The assault weapons ban was particularly hard to pass. The bill went through at least four committees and was approved by a single vote in both the House and Senate in 1993, Jepsen said. But a statewide ban isn't enough, he said. Without a federal assault weapons ban people can go to other states and buy them and bring them here.
In 2011 the judiciary committee considered a bill to ban high-capacity magazines with 10 or more rounds. Hewett, along with state Rep. Elizabeth Ritter, D-Waterford, supported it, but roughly 500 "gun-carrying people" lobbied before the committee and the bill died, Hewett said.
Hewett, Ritter and Rep. Diana Urban, D-North Stonington, are among those who say they would support a similar bill in the upcoming session. Rep. Edward Moukawsher, D-Groton, said he is leaning toward supporting such a bill.
"I don't see the necessity of high-capacity magazines," Moukawsher said. "They are so lethal in these situations that I am inclined to support some kind of restriction on it."

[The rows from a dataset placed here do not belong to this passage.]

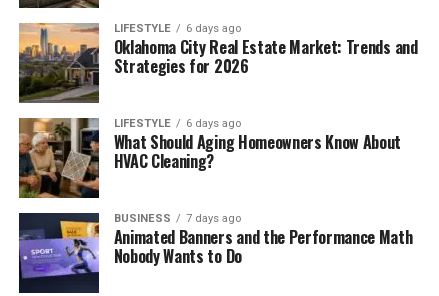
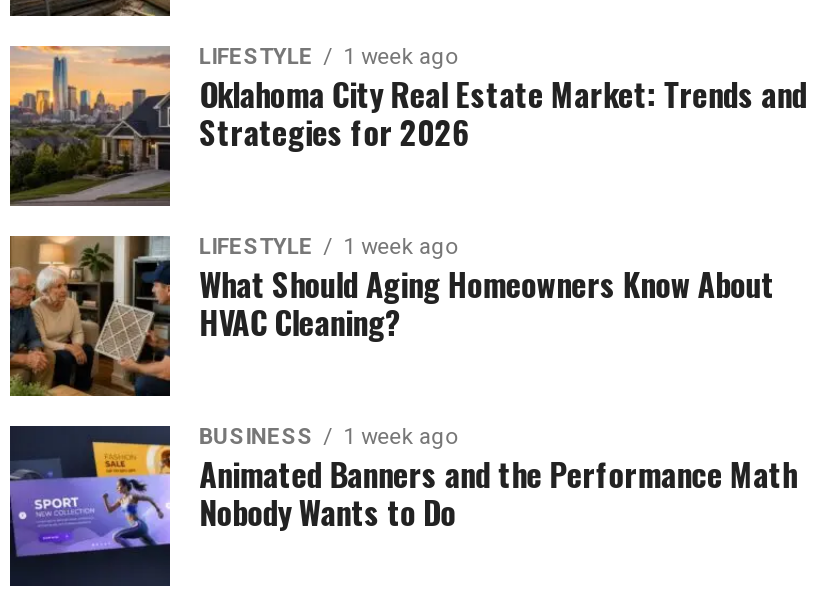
- LIFESTYLE 6 days ago
+ LIFESTYLE 1 week ago

- LIFESTYLE 6 days ago
+ LIFESTYLE 1 week ago

- BUSINESS 7 days ago
+ BUSINESS 1 week ago
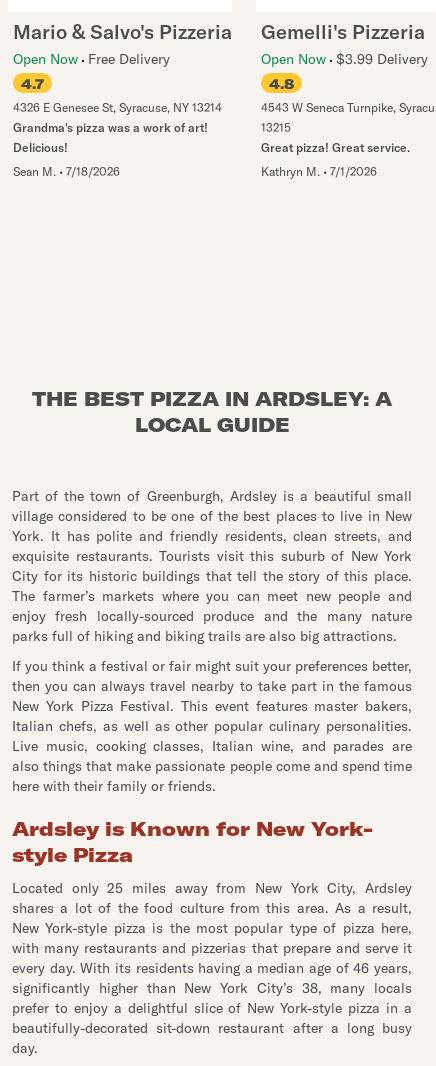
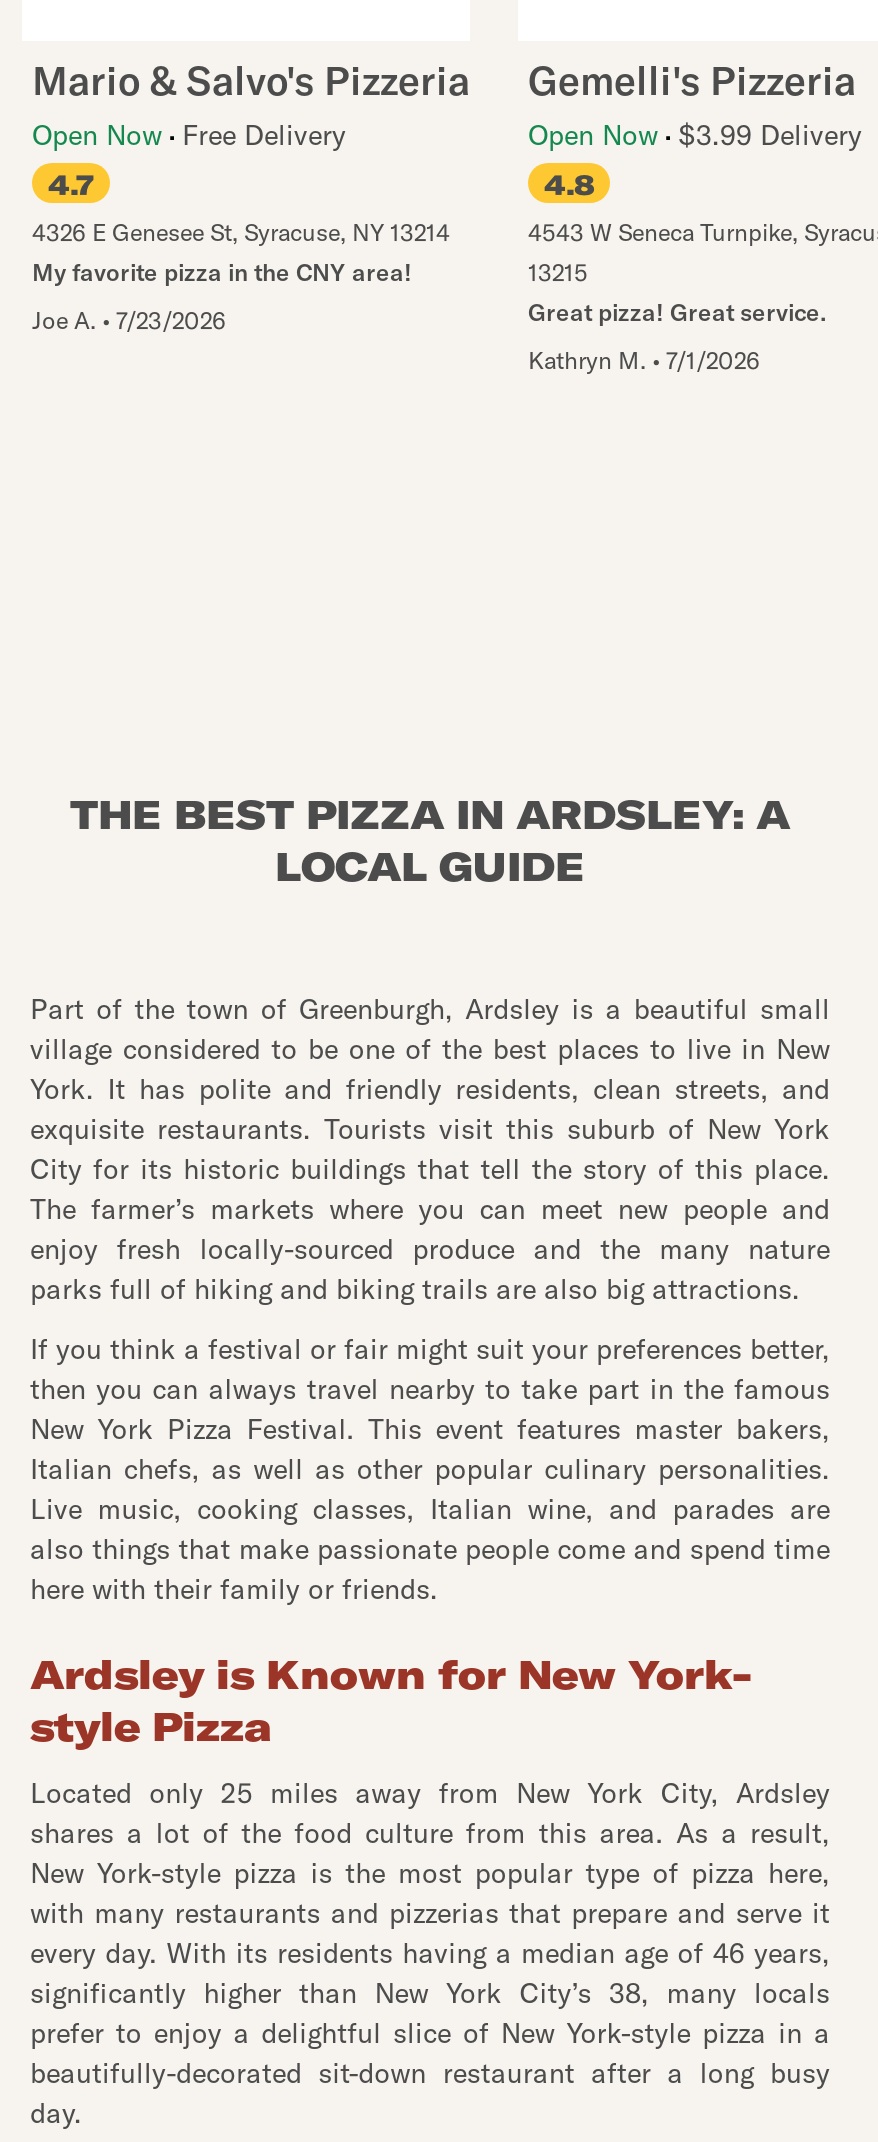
- Grandma's pizza was a work of art!
- Delicious!
+ My favorite pizza in the CNY area!

- Sean M. • 7/18/2026
+ Joe A. • 7/23/2026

State Reps. Elissa Wright, D-Groton, and Ed Jutila, D-East Lyme, said they needed more information and time before drawing a conclusion. Wright served on the judiciary committee when the ban on high-capacity magazines was discussed.

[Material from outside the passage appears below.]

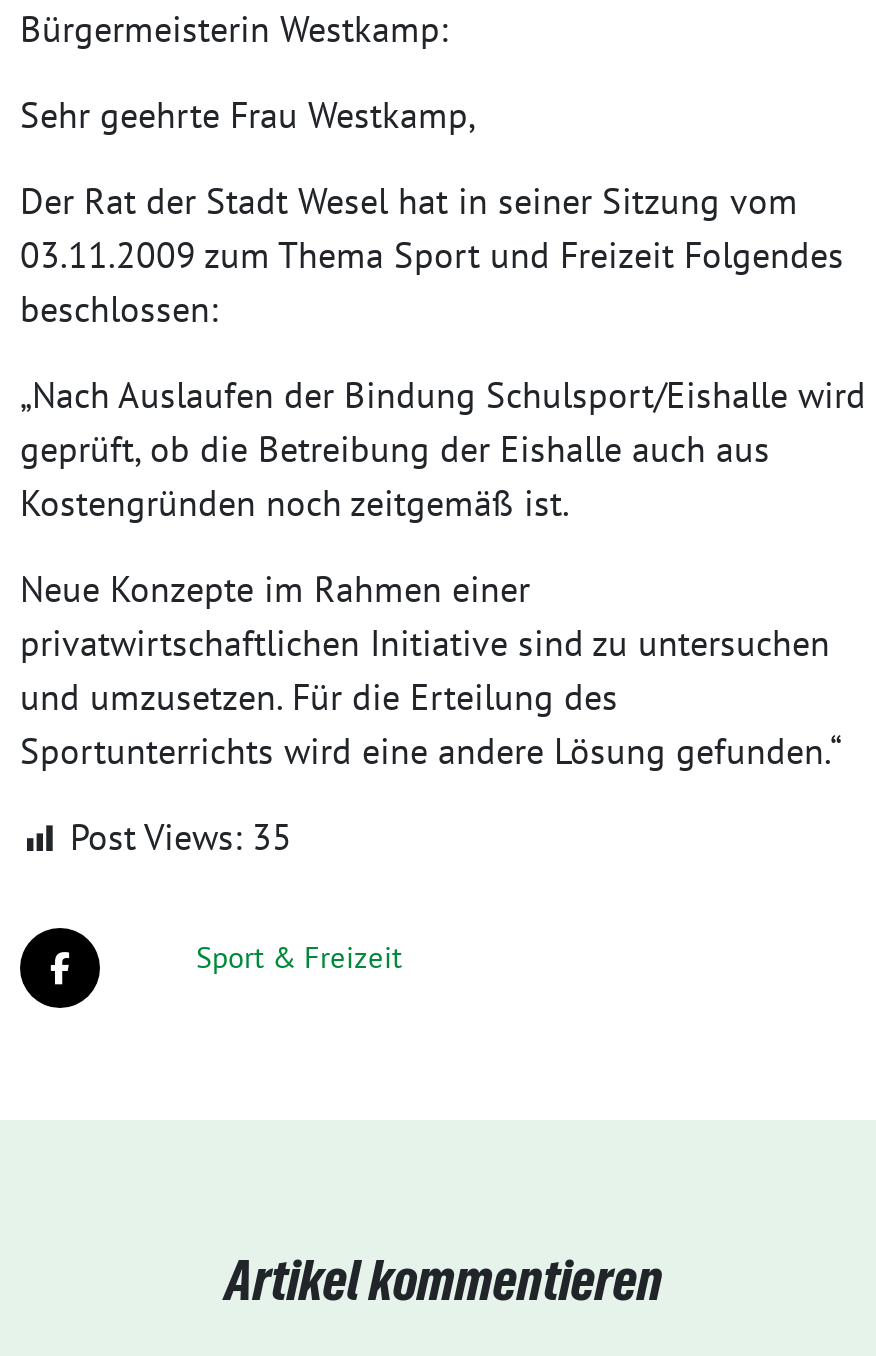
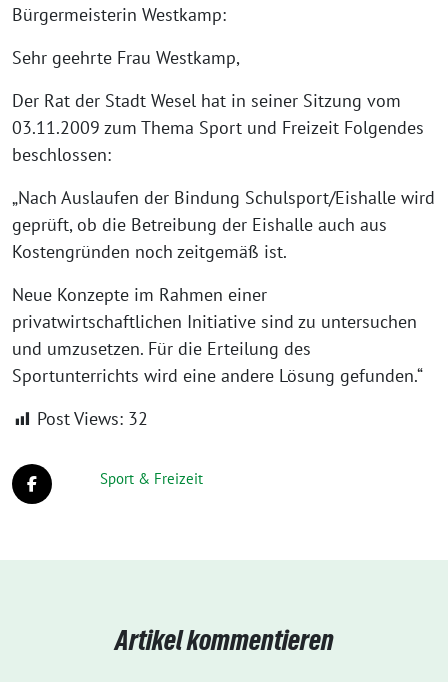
- Post Views: 35
+ Post Views: 32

"Whether that bill would have made a difference or not it's hard to know," Wright said. At the time there was heavy resistance from some of the advocacy groups, she said.

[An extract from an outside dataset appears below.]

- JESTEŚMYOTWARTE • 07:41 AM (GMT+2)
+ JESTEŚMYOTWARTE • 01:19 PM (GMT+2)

She said she expected a thorough examination of the issues in the upcoming session. "It's too early to be specific right now," Wright said.
Jutila said legislators shouldn't jump to any conclusions on how to keep lethal weapons out of the hands of people who might harm others, secure schools or get the mentally ill treatment until there is a serious conversation among many people. Gun-control advocates, gun owners, experts, parents, teachers and the general public should have a voice, Jutila said.
Many legislators expressed the desire to return funding to state-run mental health services as opposed to the current focus on community services such as group homes or nonprofits.
"We have kind of gone away from having some kind of designated institution and services to a very diffused delivery system through group homes, and I think it has left people at a loss who have children, who are struggling with problems like this young man had," Moukawsher said.
Urban, a member of the select committee on children, said she plans to help adolescents dealing with mental illness and substance abuse get better insurance coverage or access to support.
"I have had emails from constituents and people around the state who have indicated instances where there is a desperate need for a child to get mental health help and they are unable to get it until that child either harms himself of harms someone else," Urban said. "We need to close that gap."
Urban also said she wants to bring back the simulated gun issue. She wants to keep fake guns or gun replicas 250 feet away from schools. Children need to learn that guns are not toys, she said. Fake guns are also dangerous because police officers cannot tell when a child is using a replica gun or a real gun, she said.
Sharkey, the incoming speaker of the House, said comprehensive solutions arise from diverse viewpoints.
The National Rifle Association typically does a good job of getting its members out and message heard, he said.
"The tragic events that we have been going though has sensitized the public to the importance of this issue in ways that it wasn't before," Sharkey said. "I hope in a public process they will also have their voices heard."